> **Web page edit records**:
■ ■ ■ ■ ■ ■ ■

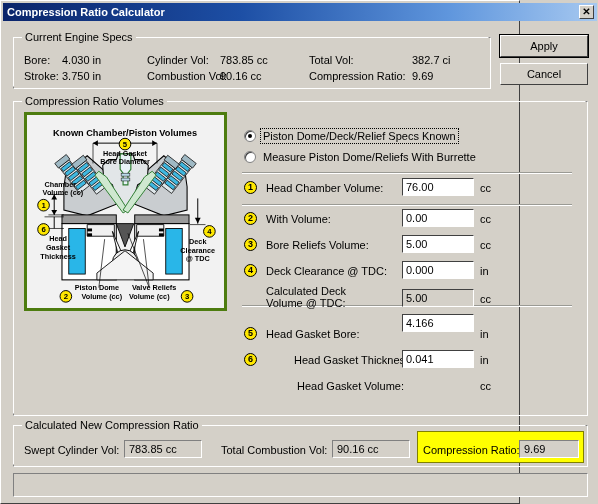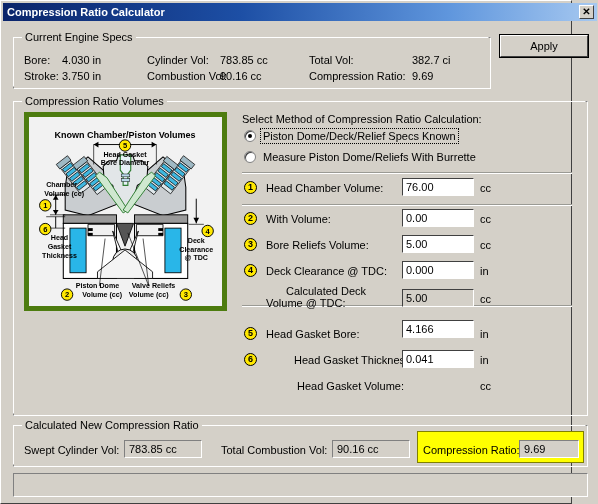"Compression Ratio Calculator" .window { width: 572px -> 520px }
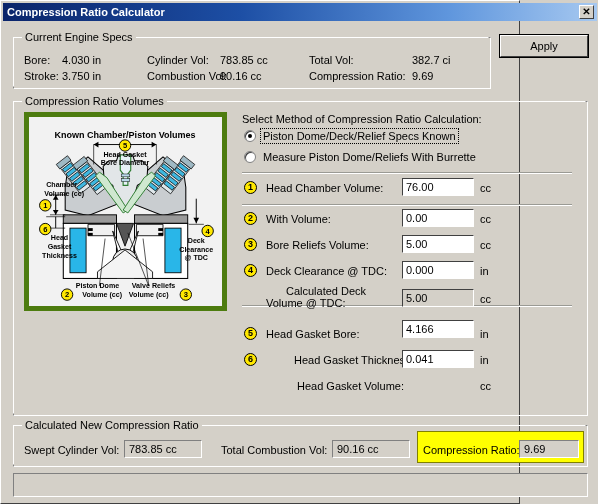"Cancel" div.btn { html: none -> <div>Cancel</div> }
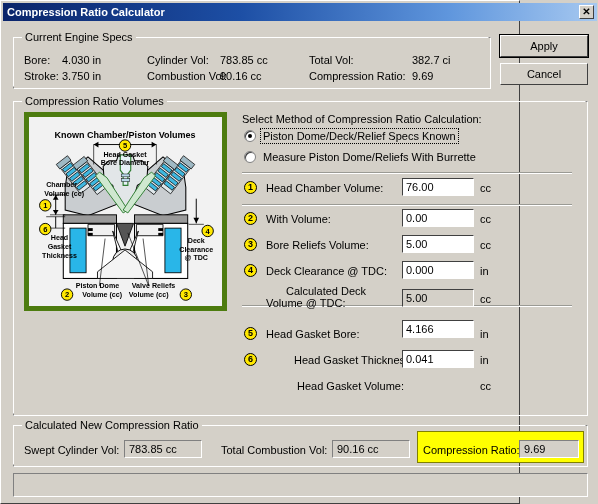"Select Method of Compression Ratio" span.rp { html: <span>Select Method of Compression Ratio Calculation:</span> -> none }
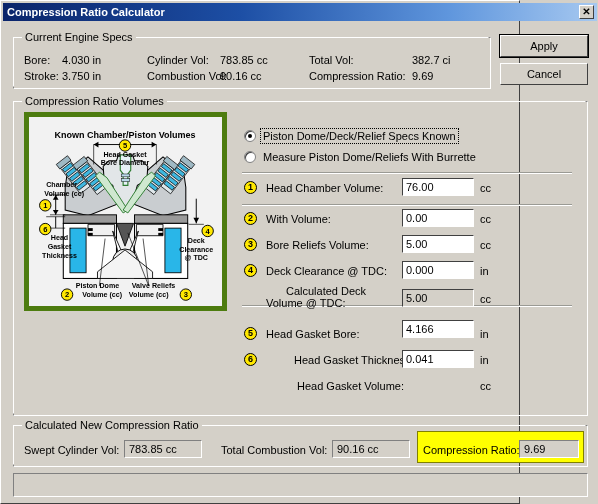"Known Chamber/Piston Volumes" .diagram-frame { border: 5px solid #4d7c0f -> 3px solid #4d7c0f }
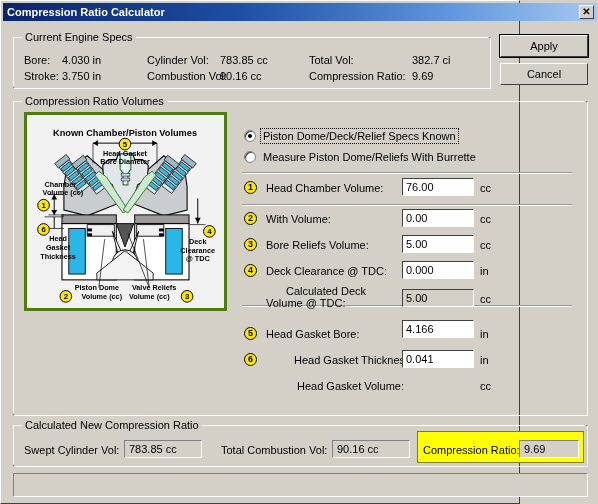"Calculated Deck" span.flabel { margin-left: 20px -> none }
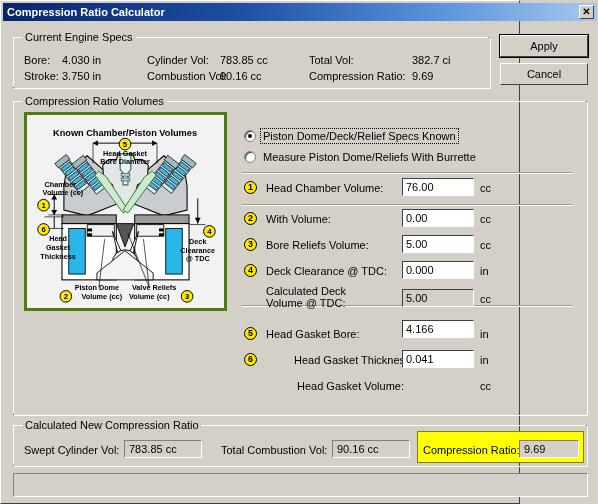"4.166" div.fld { top: 218px -> 212px }
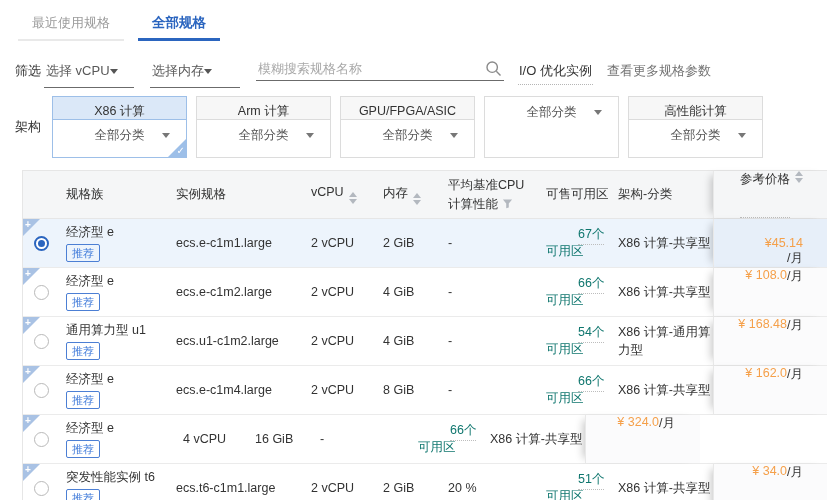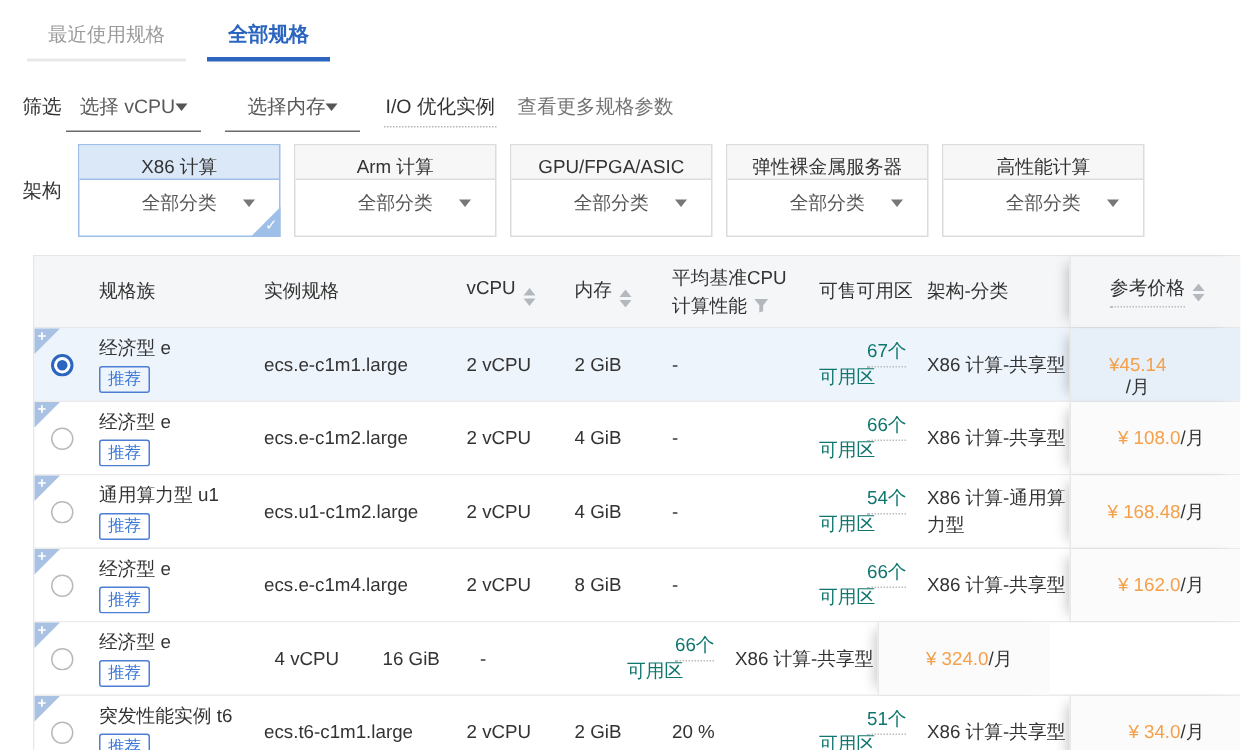"选择 vCPU" .uline-select { justify-content: center -> flex-start }
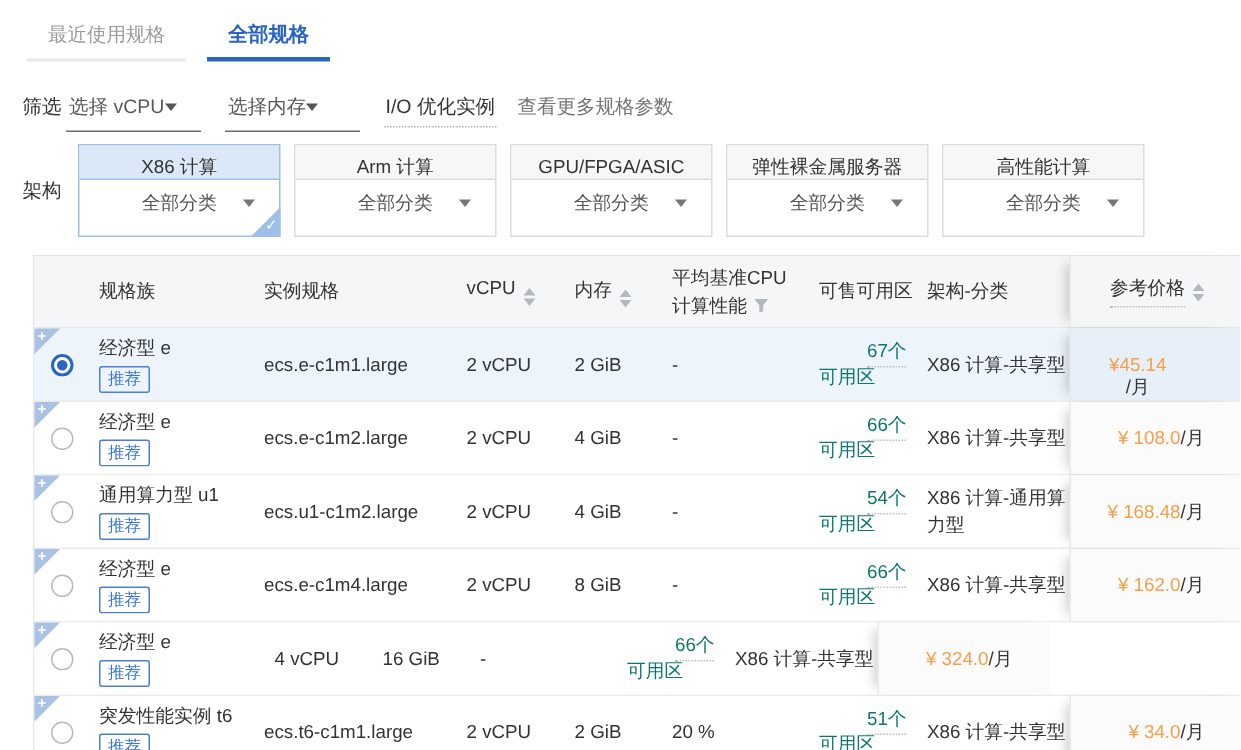"模糊搜索规格名称" div.search-box { html: none -> <div> <input> <svg> <circle></circle> <line></line> </svg> </div> }
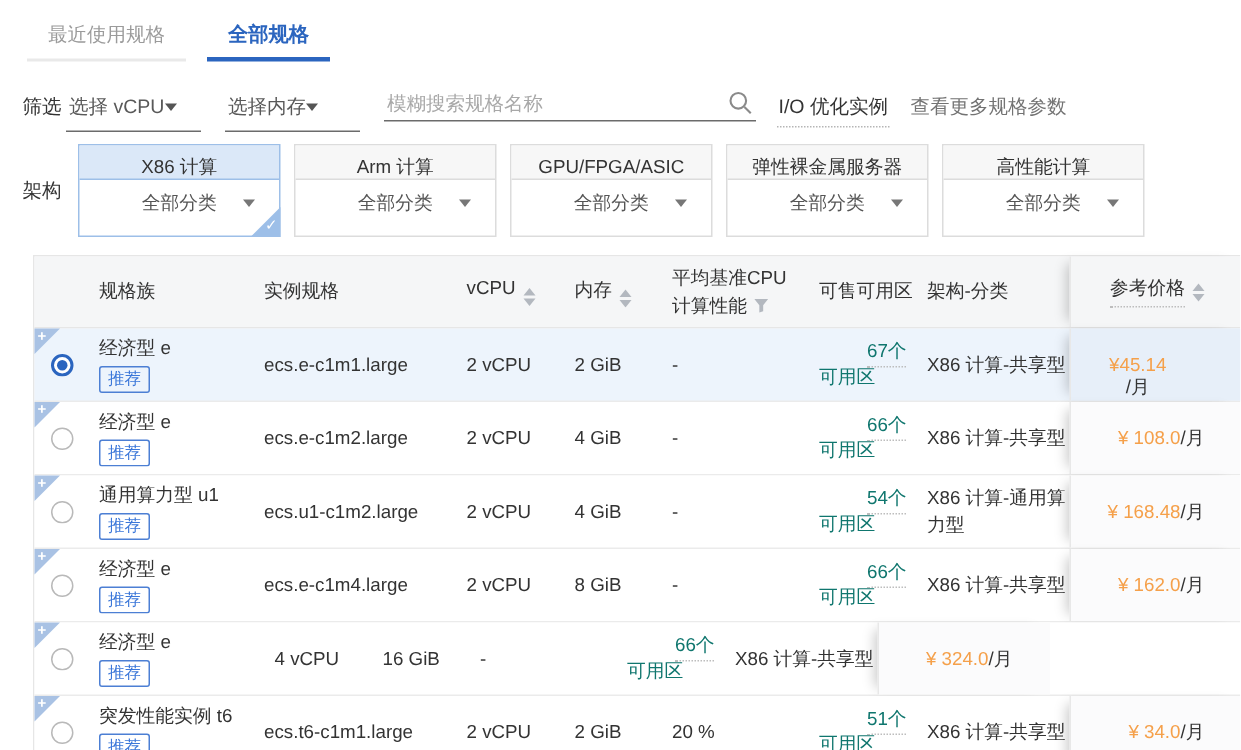"弹性裸金属服务器" div.card-top { html: <div>弹性裸金属服务器</div> -> none }
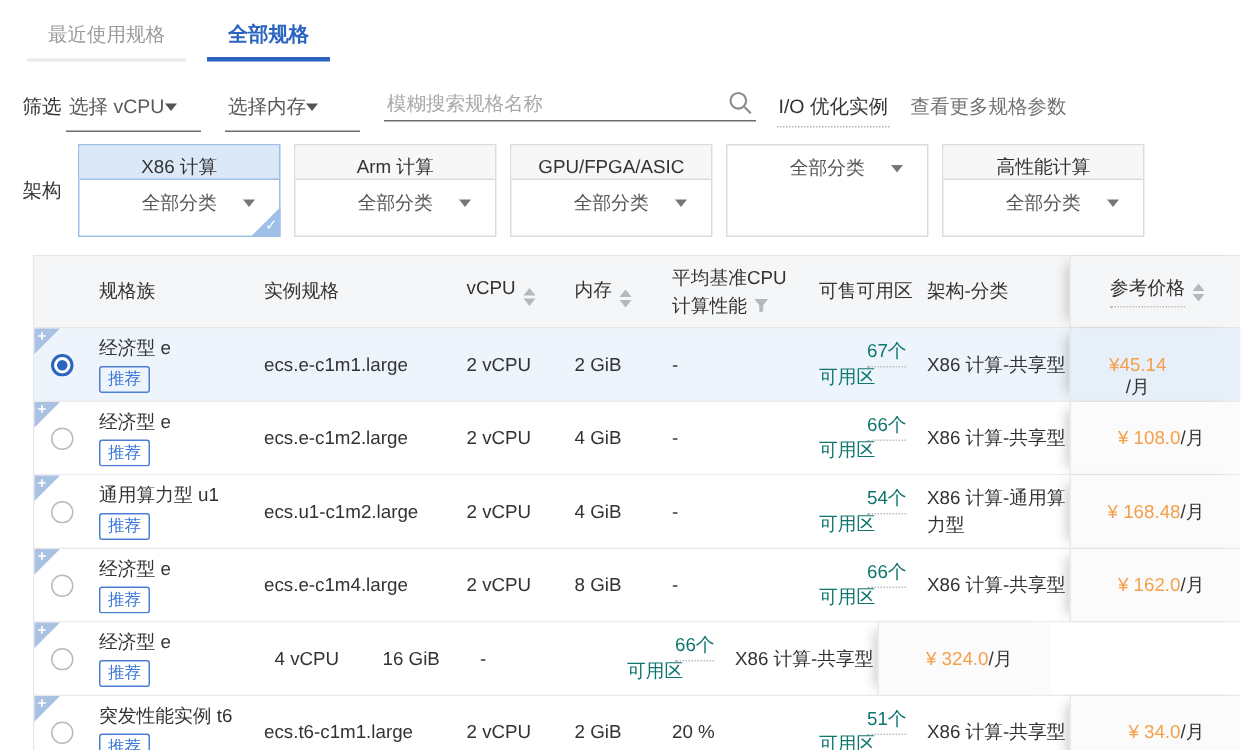"参考价格" .c-price { align-items: center -> none }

■ ■ ■ ■ ■ ■ ■

> **What you should do**: Could you write out exactly the lines running from the one with "top: 218px ->" through the last line of the data above, both ends kept, and omit any picture?

> **Answer area**:
"4.166" div.fld { top: 218px -> 212px }
"选择 vCPU" .uline-select { justify-content: center -> flex-start }
"模糊搜索规格名称" div.search-box { html: none -> <div> <input> <svg> <circle></circle> <line></line> </svg> </div> }
"弹性裸金属服务器" div.card-top { html: <div>弹性裸金属服务器</div> -> none }
"参考价格" .c-price { align-items: center -> none }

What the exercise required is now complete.